“Witless punk” was the weekly music paper Sounds assessment of Disco Zombies’s first single “Drums Over London”. NME’s Paul Morley was more measured, declaring it “ill-disciplined slackly structured new pop but the chorus alone makes up for it.” That was March 1979. Heard now, “Drums Over London” comes across as energised pop-punk with a sing-along chorus and a whacky bent.
The band’s next release followed in September 1979. Considering when it shops, the Invisible EP’s second track “Punk a Go Go” made little sense. Issuing a punk novelty when the world had moved on was perverse. However, the EP’s four tracks had been recorded in April 1978 and hadn’t come out then as there was a pressing plant mess up. Even so, releasing this extract from their back pages suggested Disco Zombies wren’t fussed about seeming to be yesterday’s papers. Invisible was followed by another seven-inch and a cassette-only album in 1980. A fourth record was meant to come out in 1980 but didn’t and a fifth was cancelled in 1981 when the band split.
Disco Zombies came together Leicester University in 1977 and were playing live by the end of the year. One of countless combos which formed in response to punk, they were initially a bit Buzzcocks, a bit new wave pop. With that whacky bent too. In time, they became more serious but still had tee-hee songs like “Mary Millington”, “Sex Olympics” and “Where Have You Been Lately, Tony Hateley?”
In essence, that’s it, that’s the Disco Zombies story. Even so, the 20-track double album South London Stinks has arrived to help stake Disco Zombies claim to posterity and say that they were more than an obscure footnote. The album collects all the tracks from the records, the shelved 1981 “Where Have You Been Lately, Tony Hateley?” single, what was on the cassette and cuts which weren’t up for release during their lifespan.

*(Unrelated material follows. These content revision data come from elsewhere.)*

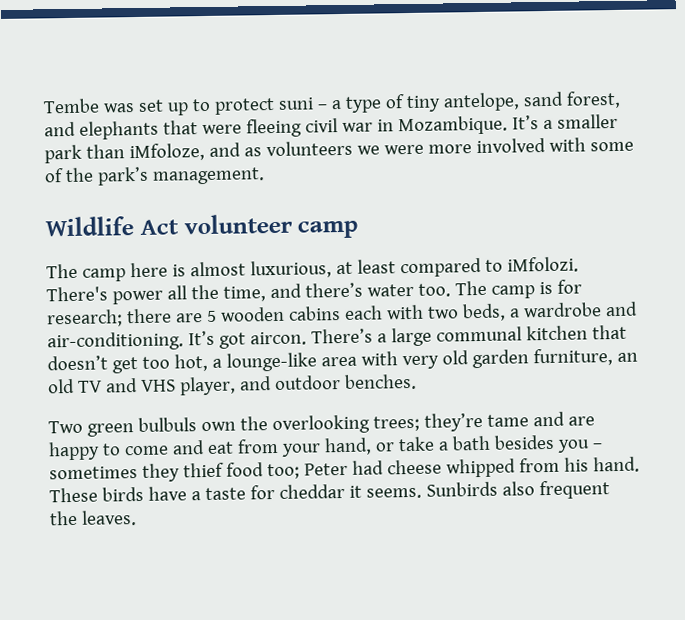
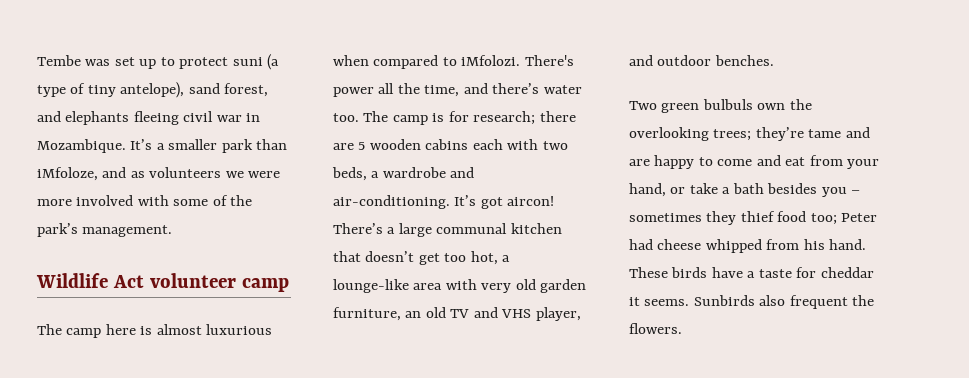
- Tembe was set up to protect suni – a type of tiny antelope, sand forest, and elephants that were fleeing civil war in Mozambique.
+ Tembe was set up to protect suni (a type of tiny antelope), sand forest, and elephants fleeing civil war in Mozambique.
- The camp here is almost luxurious, at least compared to iMfolozi.
+ The camp here is almost luxurious when compared to iMfolozi.
- It’s got aircon.
+ It’s got aircon!
- Sunbirds also frequent the leaves.
+ Sunbirds also frequent the flowers.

Rather than being kindred spirits with, say, The Toy Dolls there was an artiness which has worn better than the humour (unrecorded songs include titles such as ‘”Cosmetics For China”, ‘I Need You Like I Need VD” and “When Doo Wop Hit Hampstead”). Overall though, they sound pretty great and South London Stinks is a must for anyone looking for a punkier, non-Sixties-influenced analogue to Television Personalities.
Nonetheless, their overriding legacy is that the band was the first outlet for two of its members. Guitarist and vocalist Andy Ross went on the discover and manage Blur, and co-found the Food label. Their singer Dave Henderson became the editor of the music tech mag Sound International in 1981, began writing the regular Wild Planet column in Sounds (on cassette releases) in 1983, and went on to editorial and management roles for the music monthlies Kerrang!, MOJO and Q.
Hints of these futures were integral to “Drums Over London” as it was on South Circular Records, a label created by Ross. And some of the art-punk/new wave Disco Zombies dealt in can just-about be seen as similar to odd furrows later ploughed by Blur. Also, the third Disco Zombies single, 1980’s “Here Come the Buts” / “Mary Millington”, was the second record on their own Dining Out label, which was co-run by Henderson. Dining Out was active from 1980 to 1982. Its best-known signings were The Adicts, The Sinatras and The Swinging Laurels.
South London Stinks is a fun, worth-getting collection of a fairly obscure band tracking its own path through punk and what came later. But it’s also a noteworthy reminder that, sometimes, there’s more to a band than the racket they made.